L’EMDR consente di andare a riprendere quell’esperienza, desensibilizzarla ed elaborarla in modo che appartenga al passato, lasciando alla persona tutte le possibilità, psicologiche e pratiche, per riprogettare il futuro.

Solo a questo punto si può dare seguito, attraverso il career coaching, alla riprogettazione professionale, con la definizione e implementazione di un piano d’azione che abbia tutti gli ingredienti per cambiare lavoro: definire  e dare concretezza al proprio progetto professionale, fare un bilancio delle proprie competenze e valorizzare l’esperienza, analizzare il mercato del lavoro e identificare gli interlocutori di riferimento, coltivare il network, promuovere se stessi con attività di self-marketing e personal branding.

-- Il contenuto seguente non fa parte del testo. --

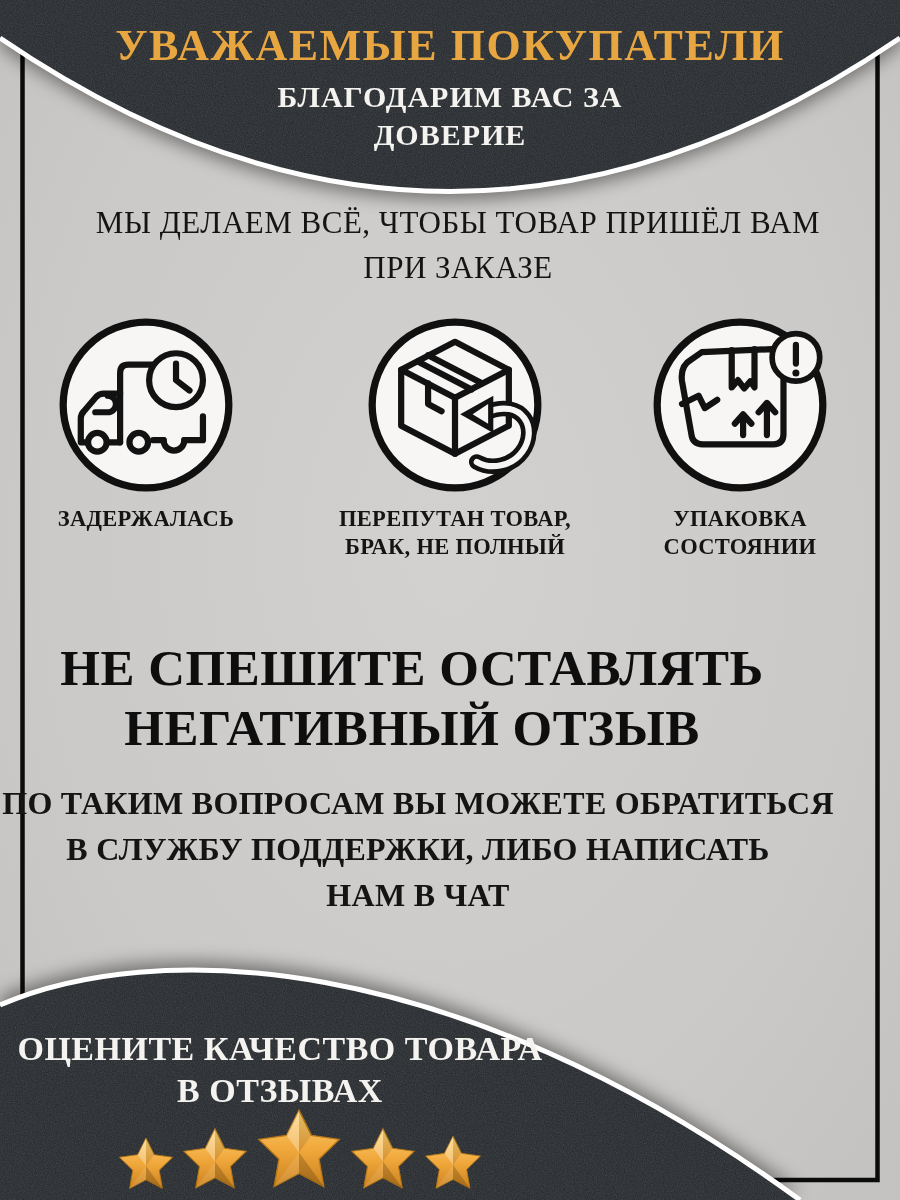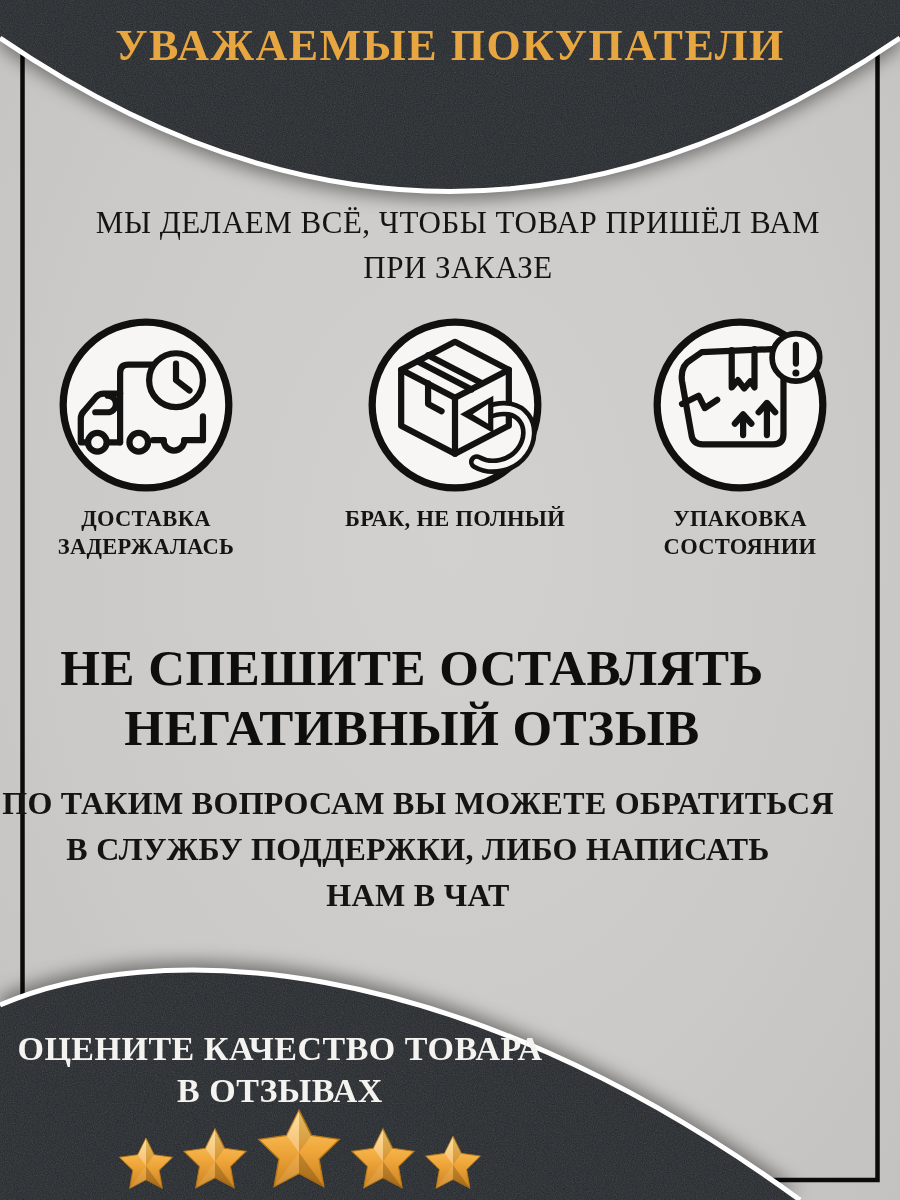"БЛАГОДАРИМ ВАС ЗА" div.header-sub { html: none -> <div> <div>БЛАГОДАРИМ ВАС ЗА</div> <div>ДОВЕРИЕ</div> </div> }
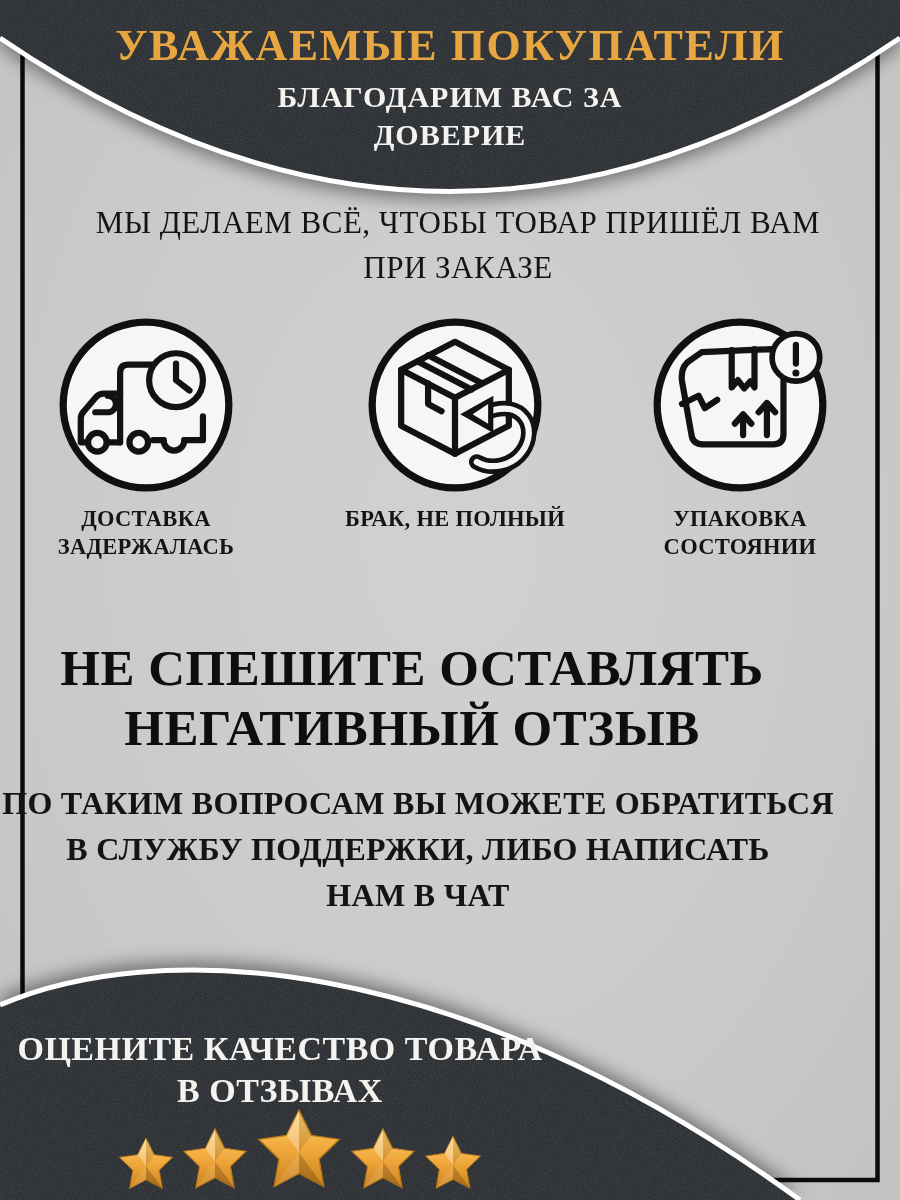"ДОСТАВКА" div { html: <div>ДОСТАВКА</div> -> none }
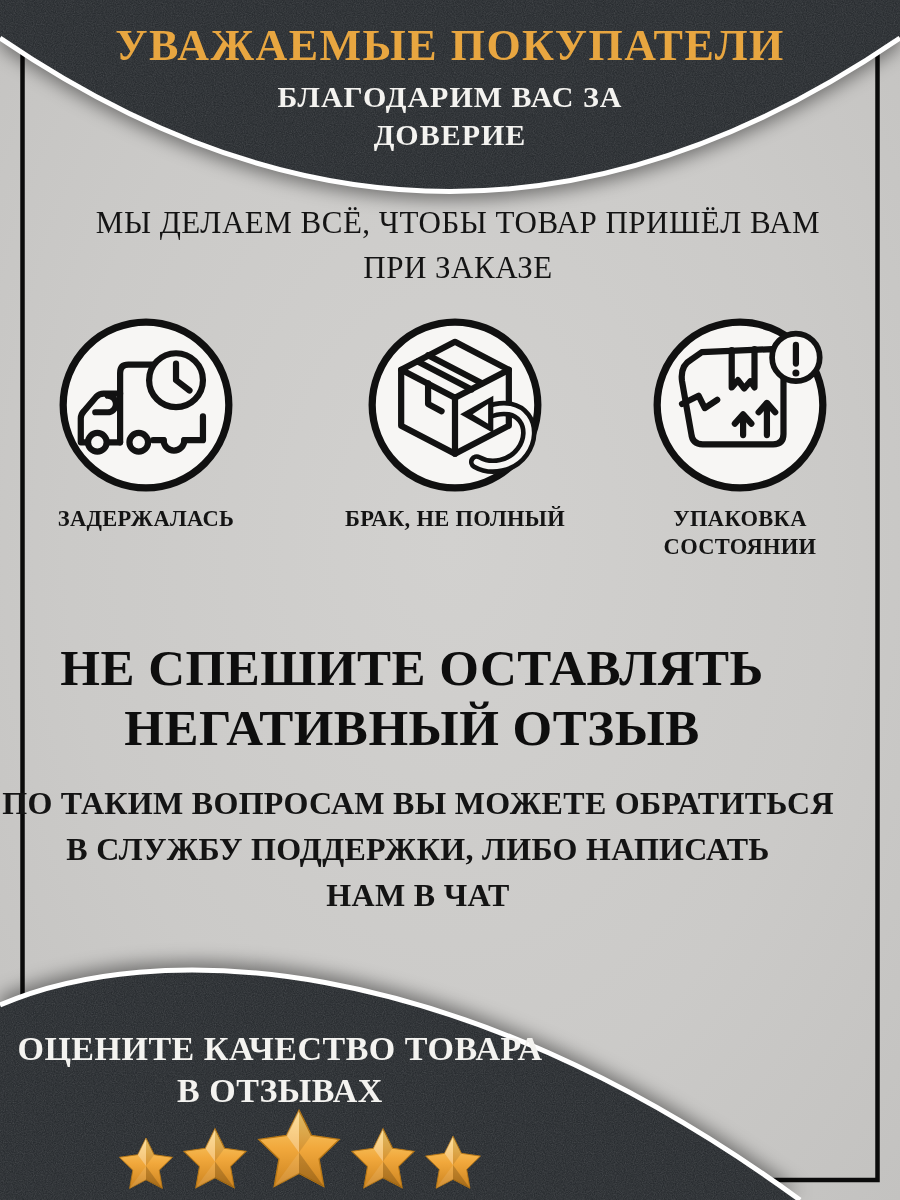"ПЕРЕПУТАН ТОВАР," div { html: none -> <div>ПЕРЕПУТАН ТОВАР,</div> }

Penso davvero che in molti casi in cui il desiderio è di cambiare lavoro e riprogettare il proprio futuro professionale sia necessario portare contemporaneamente l’attenzione sul versante psichico e su quello pratico. Cambiare lavoro ha spesso a che fare col prendersi cura, almeno un po’, delle proprie emozioni, dell’immagine di sé, di parte della propria storia, per liberare pensieri ed energie al servizio delle azioni concrete, necessarie per riprogettarsi professionalmente.

Le storie personali sono difficilmente separabili da quelle professionali, anche se non sempre è necessario analizzare le prime per dare seguito alle seconde. Talvolta tuttavia è utile farlo, per dare forma più facilmente  al futuro che desideriamo.